▸ What to do
The whole listing below, with no pictures, is to be repeated as it stands.

▸ Data to use
════════
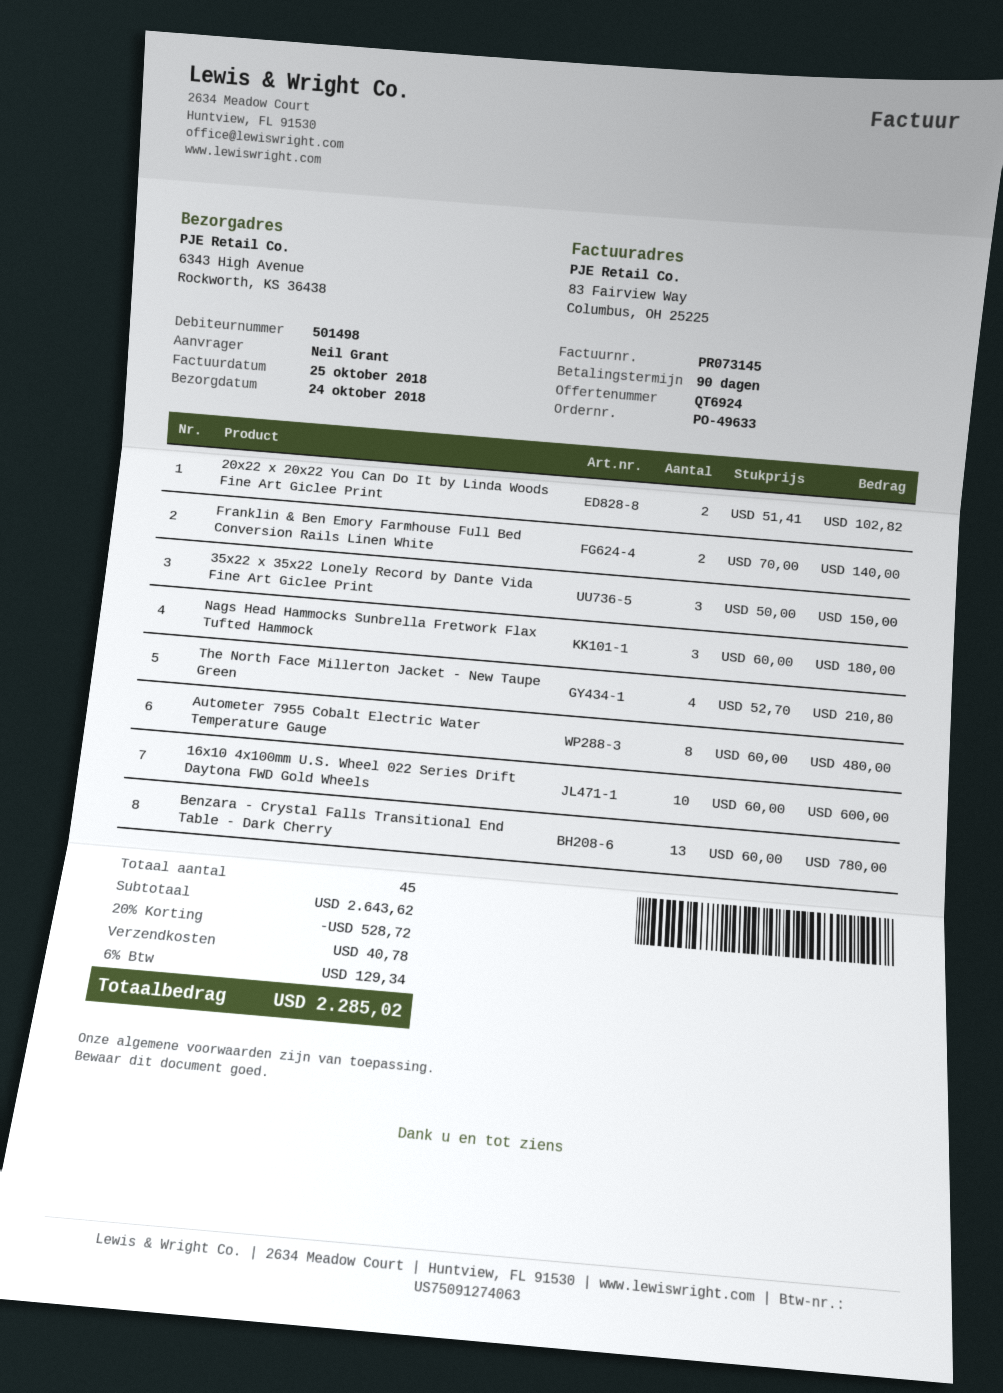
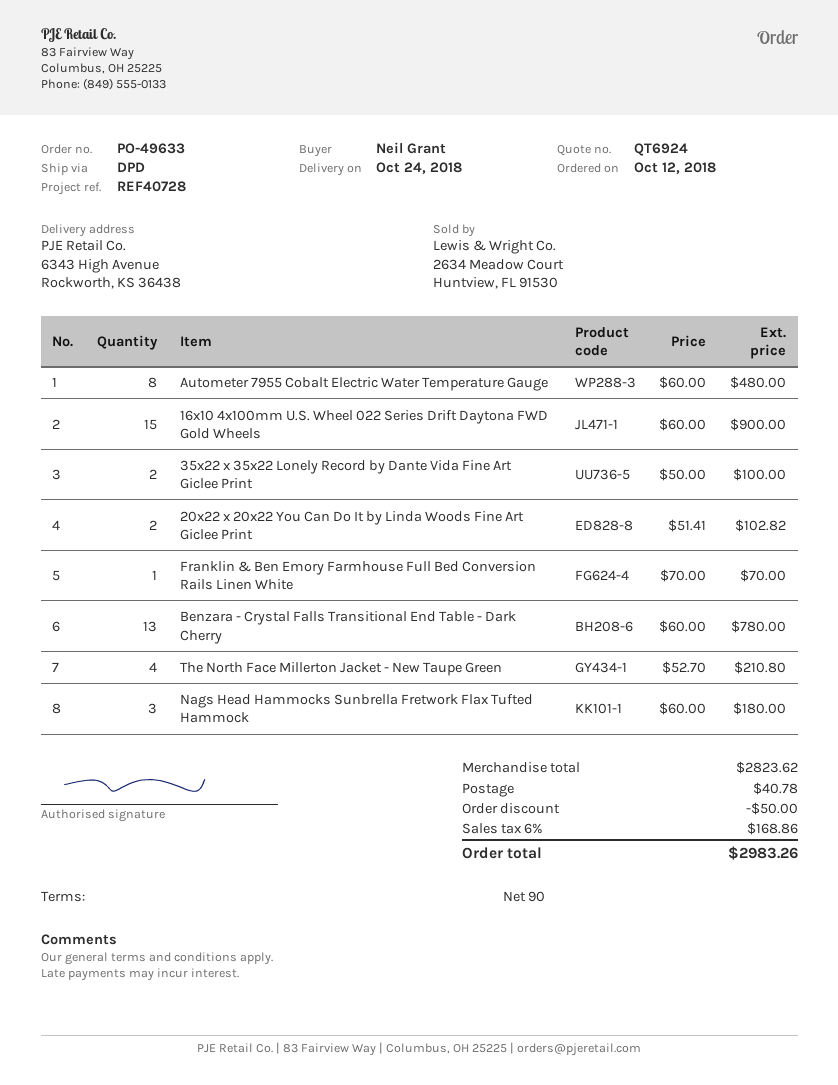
Franklin & Ben Emory Farmhouse Full Bed Conversion Rails Linen White: 2 x 70.00 = 140.00 -> 1 x 70.00 = 70.00
35x22 x 35x22 Lonely Record by Dante Vida Fine Art Giclee Print: 3 x 50.00 = 150.00 -> 2 x 50.00 = 100.00
16x10 4x100mm U.S. Wheel 022 Series Drift Daytona FWD Gold Wheels: 10 x 60.00 = 600.00 -> 15 x 60.00 = 900.00
subtotal: 2643.62 -> 2823.62
discount: 528.72 -> 50.00
tax: 6% = 129.34 -> 6% = 168.86
total: 2285.02 -> 2983.26

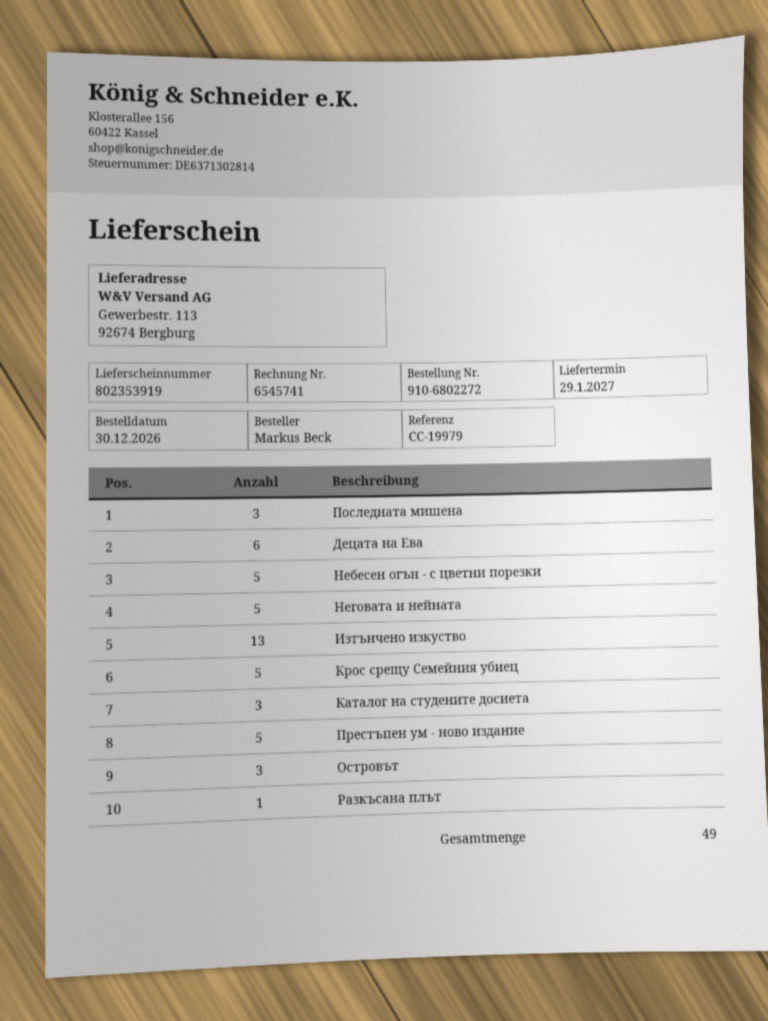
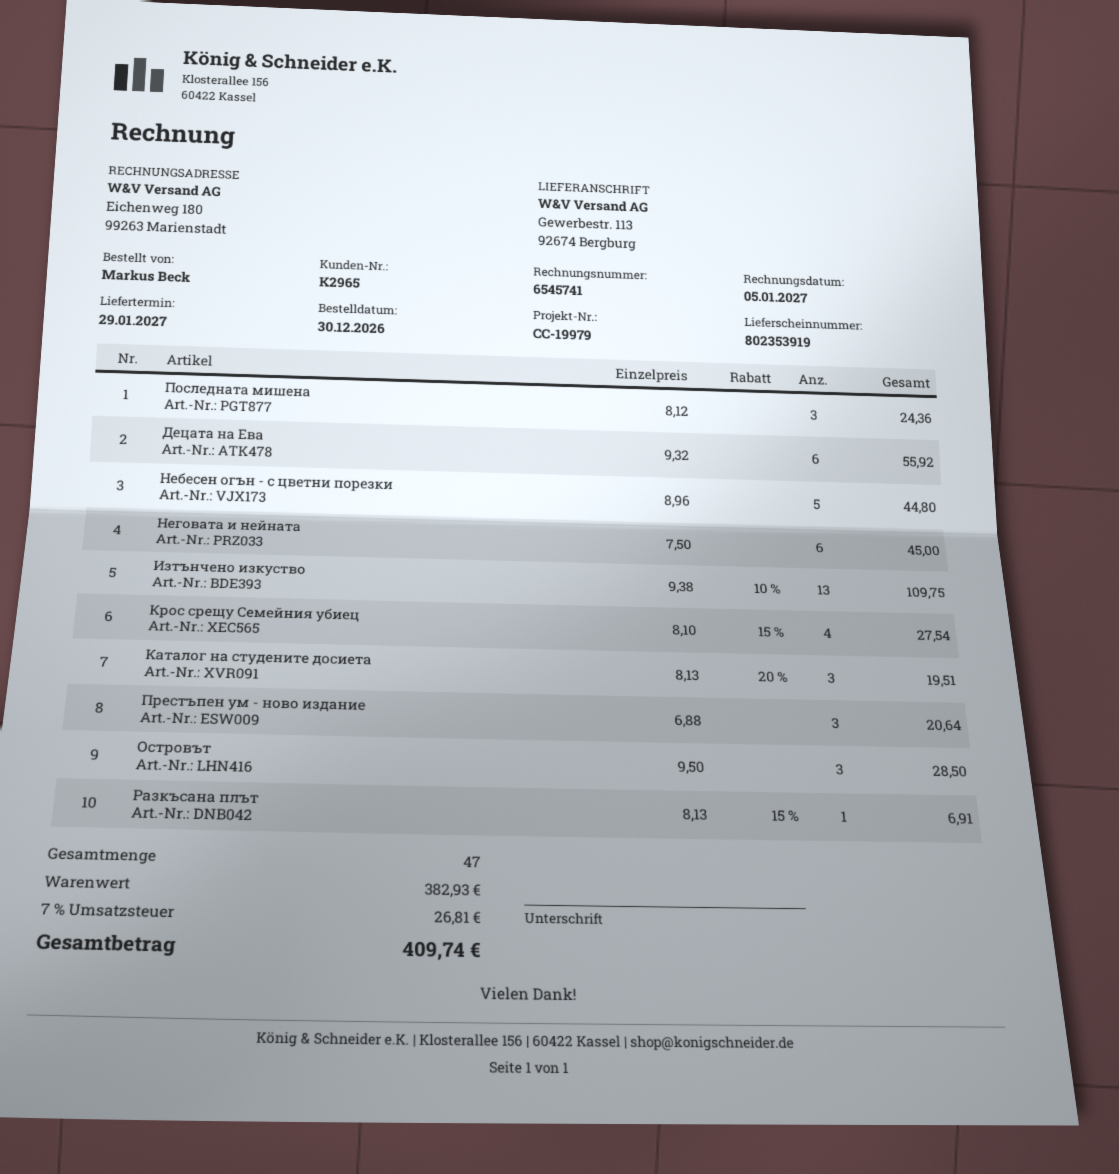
Неговата и нейната: 5 -> 6
Крос срещу Семейния убиец: 5 -> 4
Престъпен ум - ново издание: 5 -> 3
total quantity: 49 -> 47

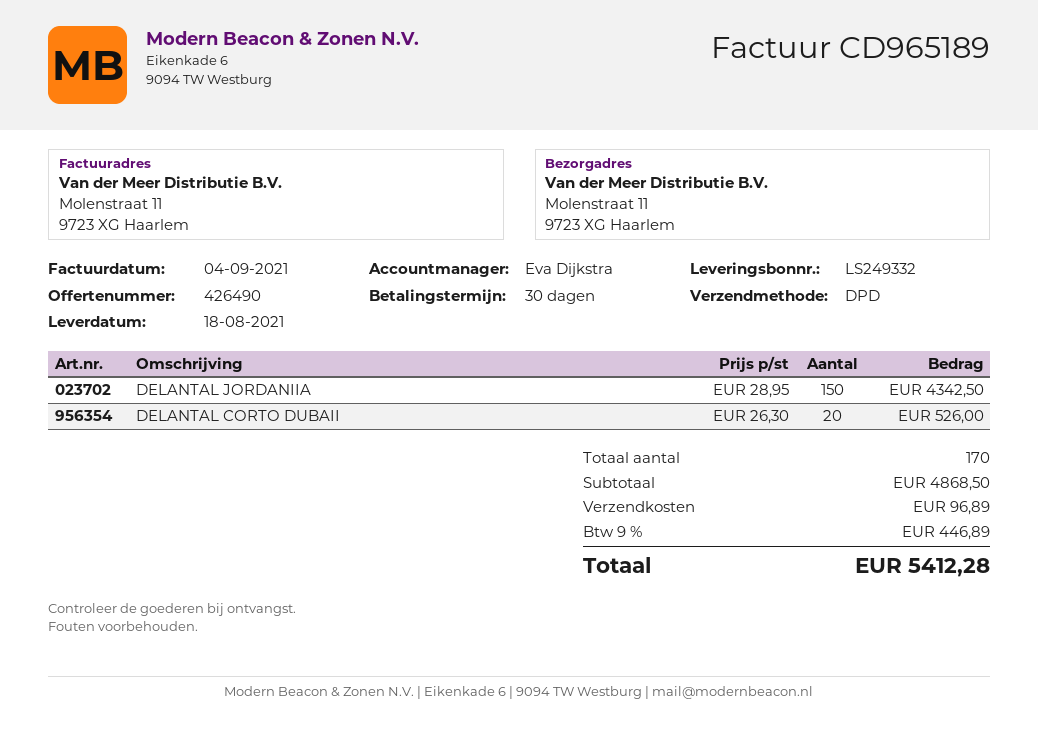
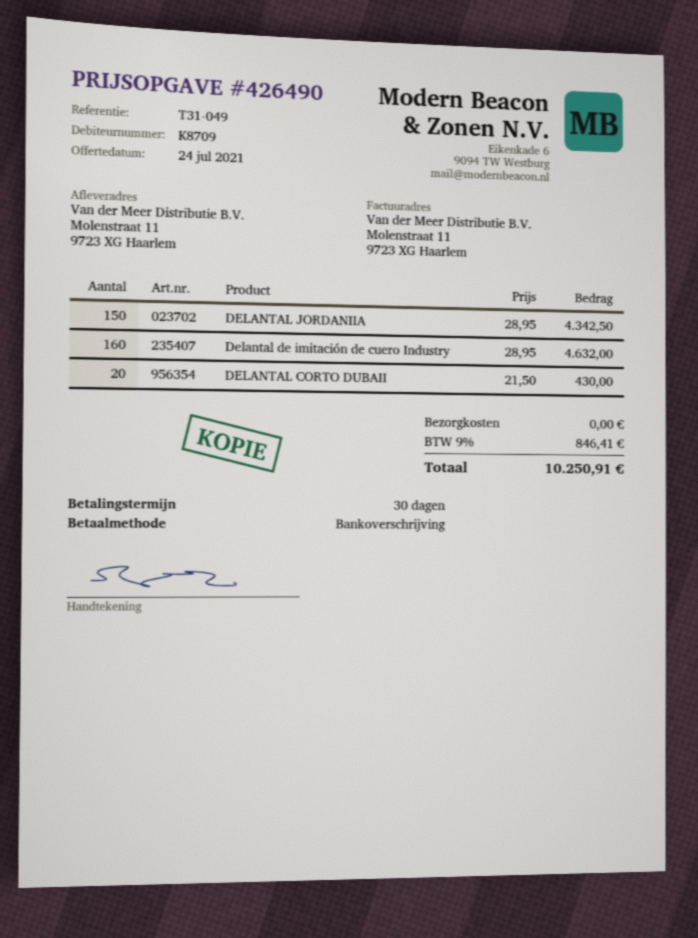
DELANTAL CORTO DUBAII: 20 x 26.30 = 526.00 -> 20 x 21.50 = 430.00
Delantal de imitación de cuero Industry: none -> 160 x 28.95 = 4632.00
shipping: 96.89 -> 0.00
tax: 9% = 446.89 -> 9% = 846.41
total: 5412.28 -> 10250.91

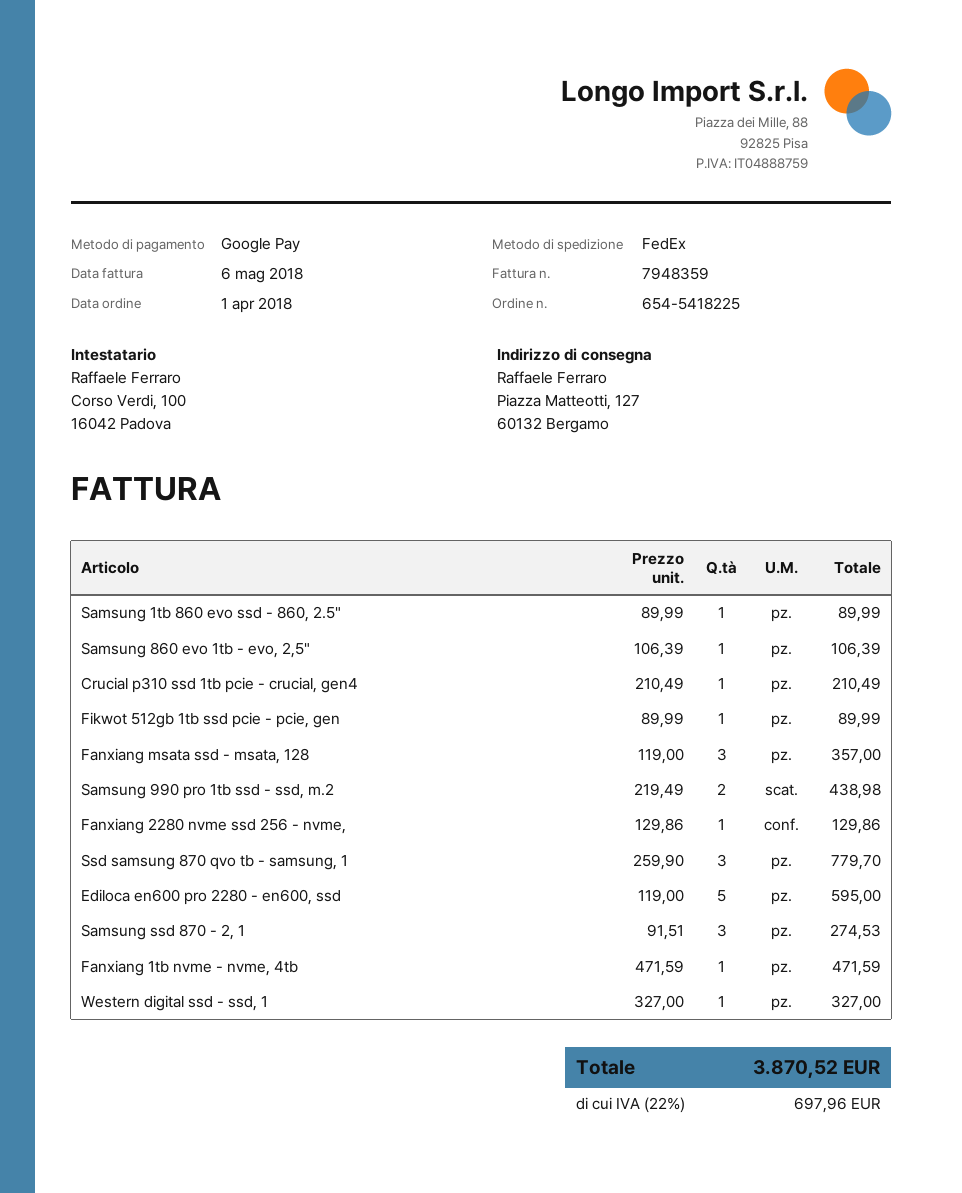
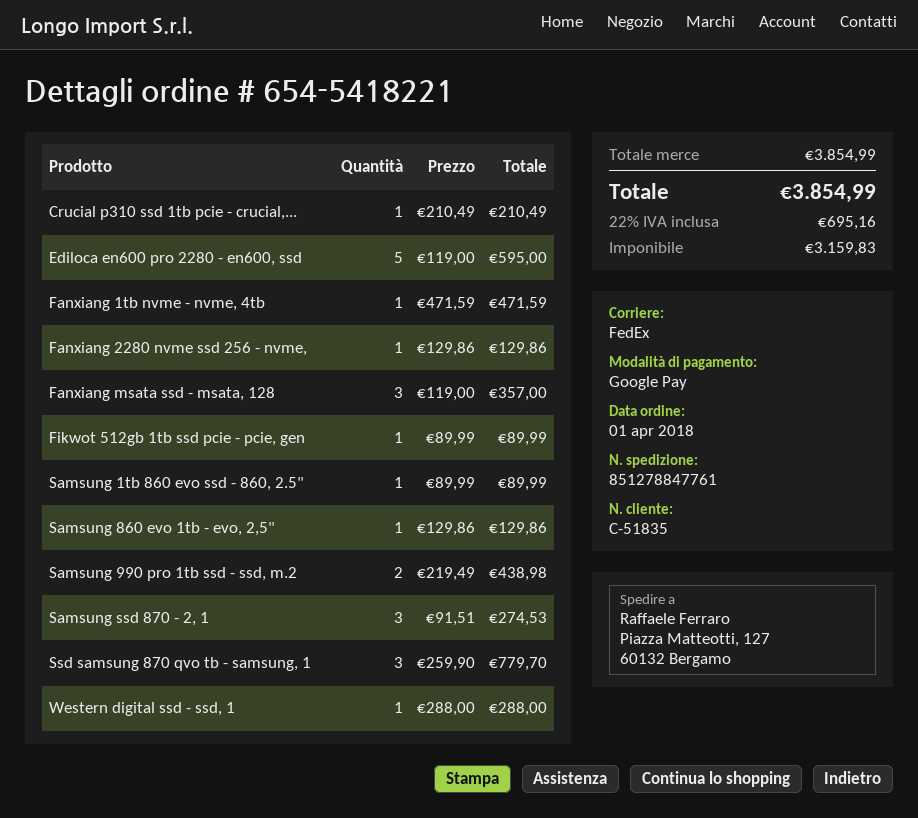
order number: 654-5418225 -> 654-5418221
Samsung 860 evo 1tb - evo, 2,5": 1 x 106.39 = 106.39 -> 1 x 129.86 = 129.86
Western digital ssd - ssd, 1: 1 x 327.00 = 327.00 -> 1 x 288.00 = 288.00
tax: 22% = 697.96 -> 22% = 695.16
total: 3870.52 -> 3854.99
════════
▸ Exercise result
Franklin & Ben Emory Farmhouse Full Bed Conversion Rails Linen White: 2 x 70.00 = 140.00 -> 1 x 70.00 = 70.00
35x22 x 35x22 Lonely Record by Dante Vida Fine Art Giclee Print: 3 x 50.00 = 150.00 -> 2 x 50.00 = 100.00
16x10 4x100mm U.S. Wheel 022 Series Drift Daytona FWD Gold Wheels: 10 x 60.00 = 600.00 -> 15 x 60.00 = 900.00
subtotal: 2643.62 -> 2823.62
discount: 528.72 -> 50.00
tax: 6% = 129.34 -> 6% = 168.86
total: 2285.02 -> 2983.26

Неговата и нейната: 5 -> 6
Крос срещу Семейния убиец: 5 -> 4
Престъпен ум - ново издание: 5 -> 3
total quantity: 49 -> 47

DELANTAL CORTO DUBAII: 20 x 26.30 = 526.00 -> 20 x 21.50 = 430.00
Delantal de imitación de cuero Industry: none -> 160 x 28.95 = 4632.00
shipping: 96.89 -> 0.00
tax: 9% = 446.89 -> 9% = 846.41
total: 5412.28 -> 10250.91

order number: 654-5418225 -> 654-5418221
Samsung 860 evo 1tb - evo, 2,5": 1 x 106.39 = 106.39 -> 1 x 129.86 = 129.86
Western digital ssd - ssd, 1: 1 x 327.00 = 327.00 -> 1 x 288.00 = 288.00
tax: 22% = 697.96 -> 22% = 695.16
total: 3870.52 -> 3854.99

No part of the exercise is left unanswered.